#### [PROBLEM TO SOLVE]
Among the entries that follow, some lines contain the word "none". Show all of them.
** Opening GIVEN INFORMATION block **
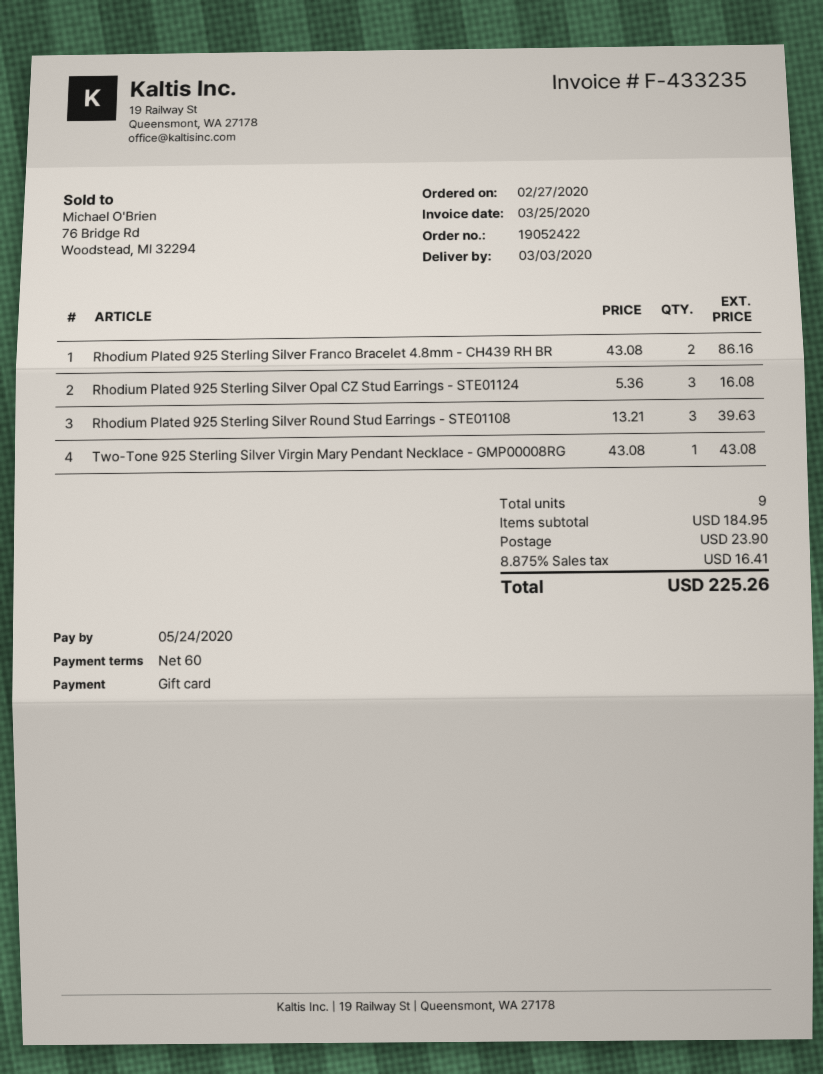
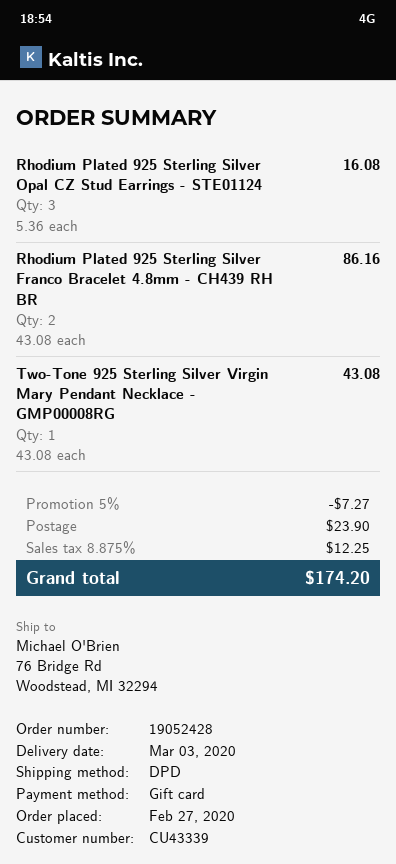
order number: 19052422 -> 19052428
Rhodium Plated 925 Sterling Silver Round Stud Earrings - STE01108: 3 x 13.21 = 39.63 -> none
discount: none -> 5% = 7.27
tax: 8.875% = 16.41 -> 8.875% = 12.25
total: 225.26 -> 174.20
** Closing GIVEN INFORMATION block **
#### [SOLUTION TO THIS EXERCISE]
Rhodium Plated 925 Sterling Silver Round Stud Earrings - STE01108: 3 x 13.21 = 39.63 -> none
discount: none -> 5% = 7.27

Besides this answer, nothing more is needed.